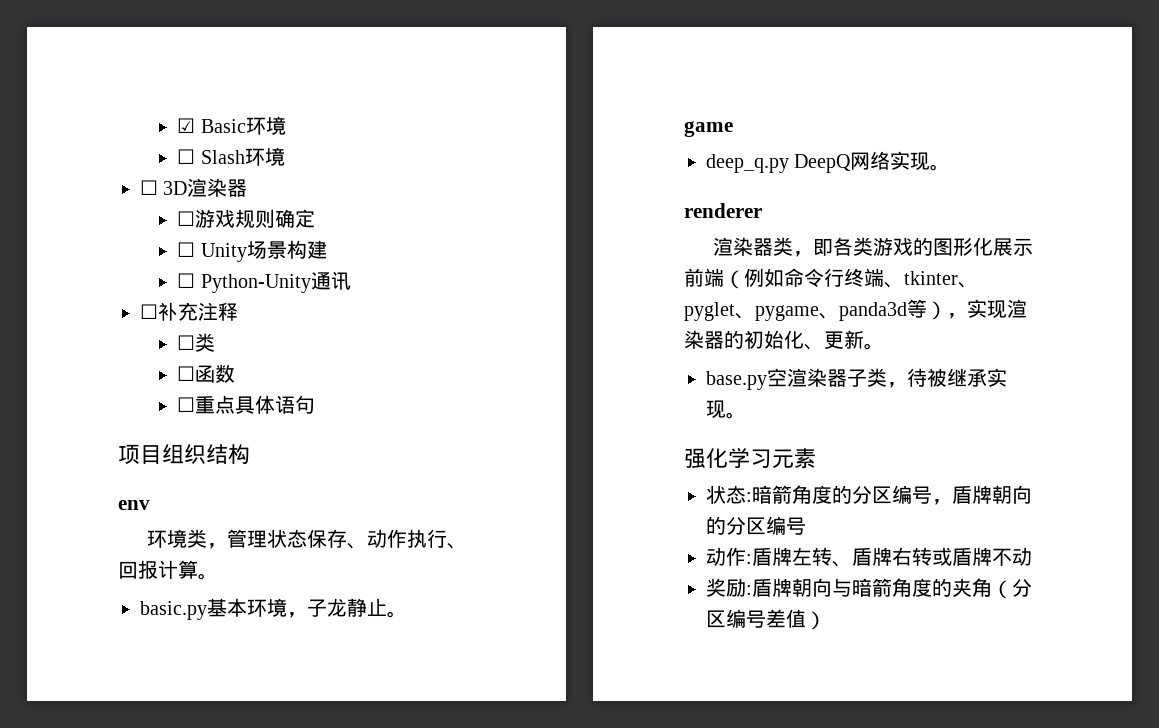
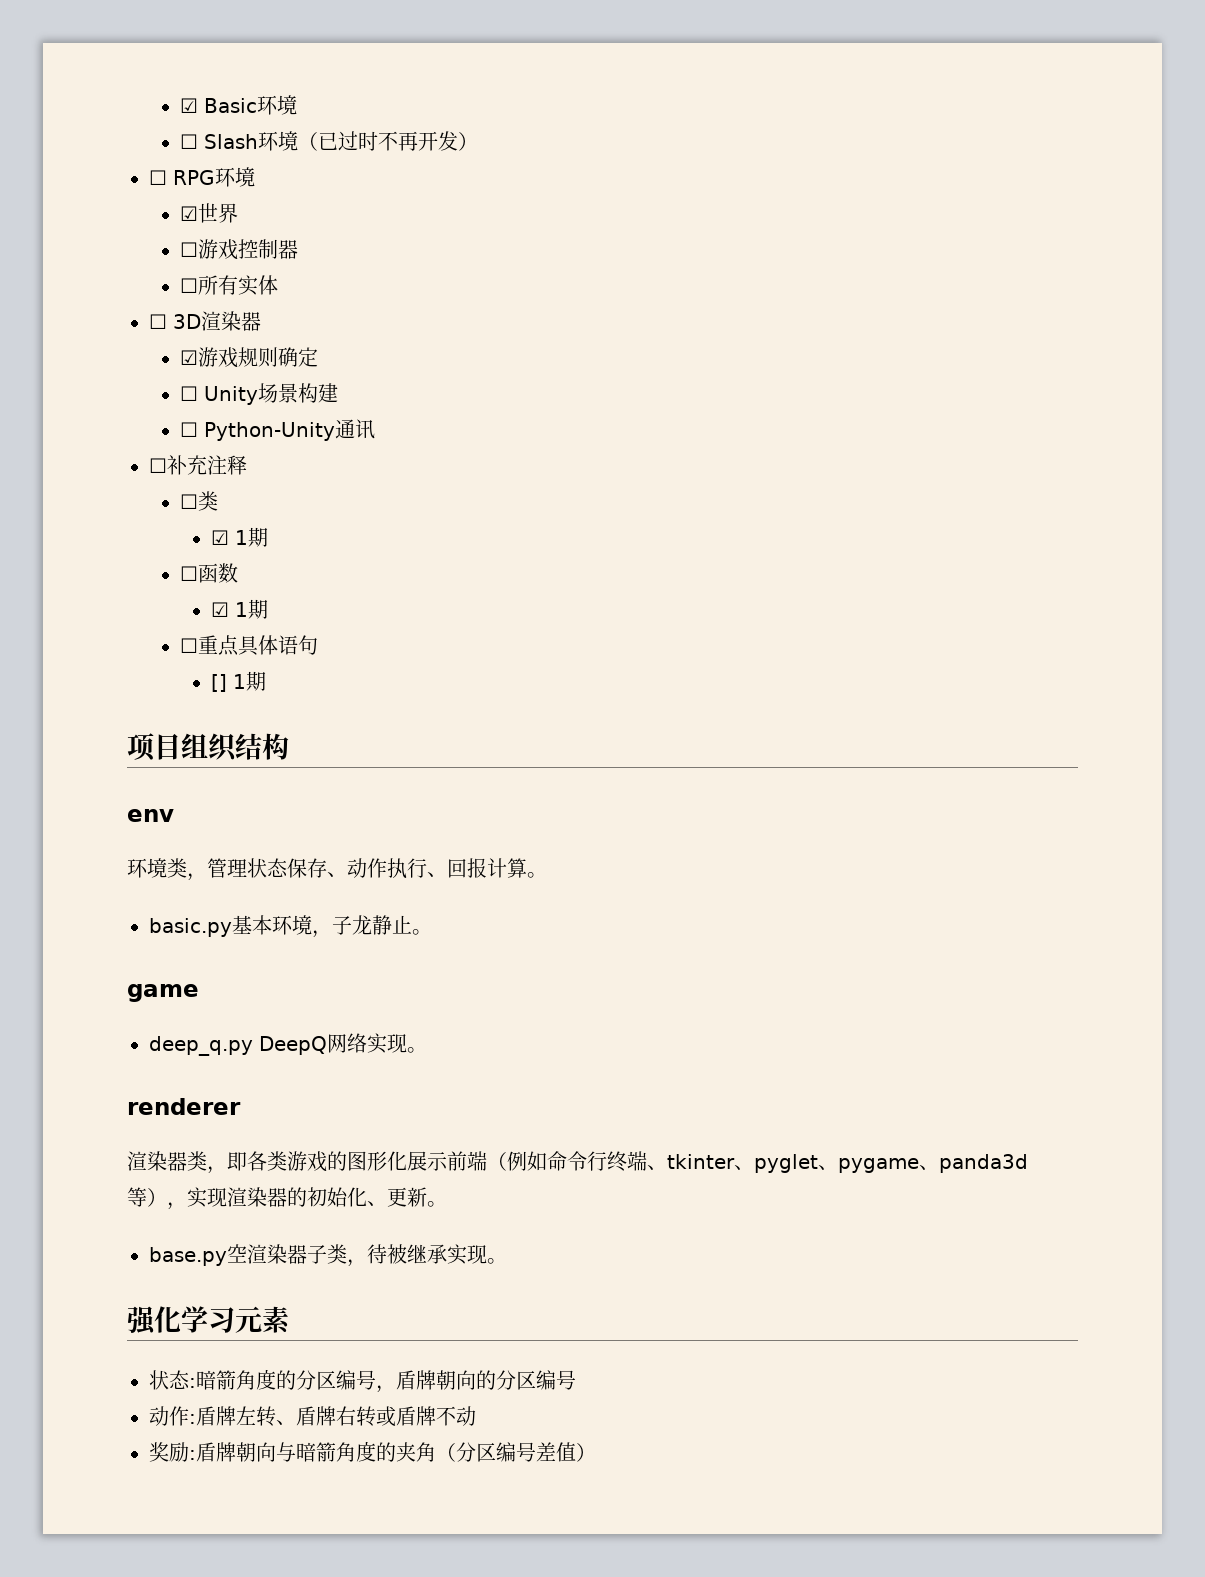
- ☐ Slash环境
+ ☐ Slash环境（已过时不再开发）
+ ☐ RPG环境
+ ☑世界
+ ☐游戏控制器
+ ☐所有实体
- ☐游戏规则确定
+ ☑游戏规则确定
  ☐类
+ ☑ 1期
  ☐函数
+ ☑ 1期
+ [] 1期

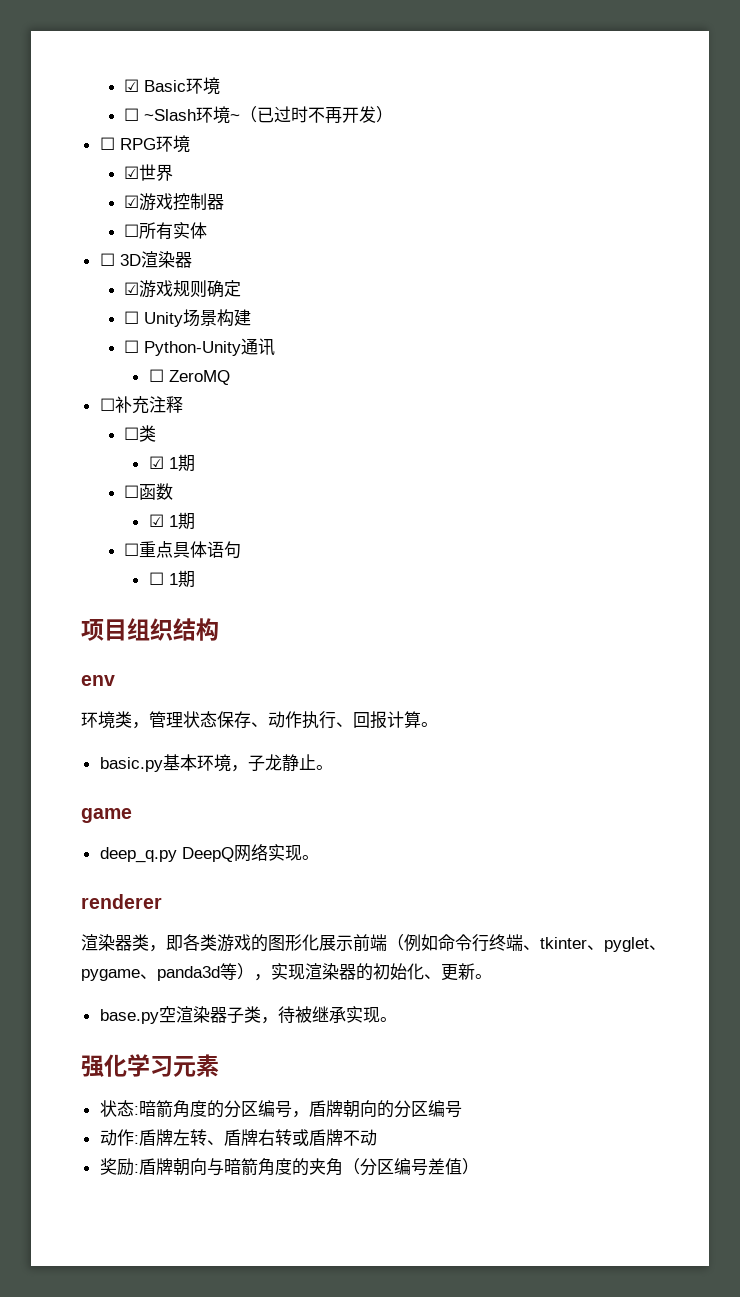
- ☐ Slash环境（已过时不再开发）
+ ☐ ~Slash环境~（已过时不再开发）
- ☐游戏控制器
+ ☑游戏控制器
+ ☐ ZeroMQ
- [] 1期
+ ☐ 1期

————

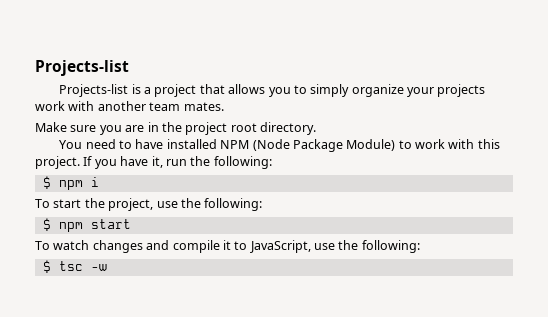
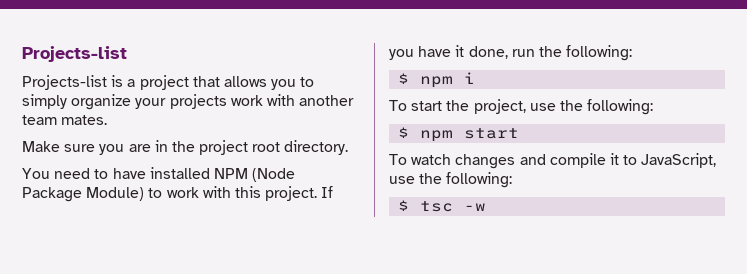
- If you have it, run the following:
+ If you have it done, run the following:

————

== WORK TO COMPLETE ==
The lines of the records that contain the string "Slash环境" should be located and copied.

== TASK ANSWER ==
- ☐ Slash环境
+ ☐ Slash环境（已过时不再开发）
- ☐ Slash环境（已过时不再开发）
+ ☐ ~Slash环境~（已过时不再开发）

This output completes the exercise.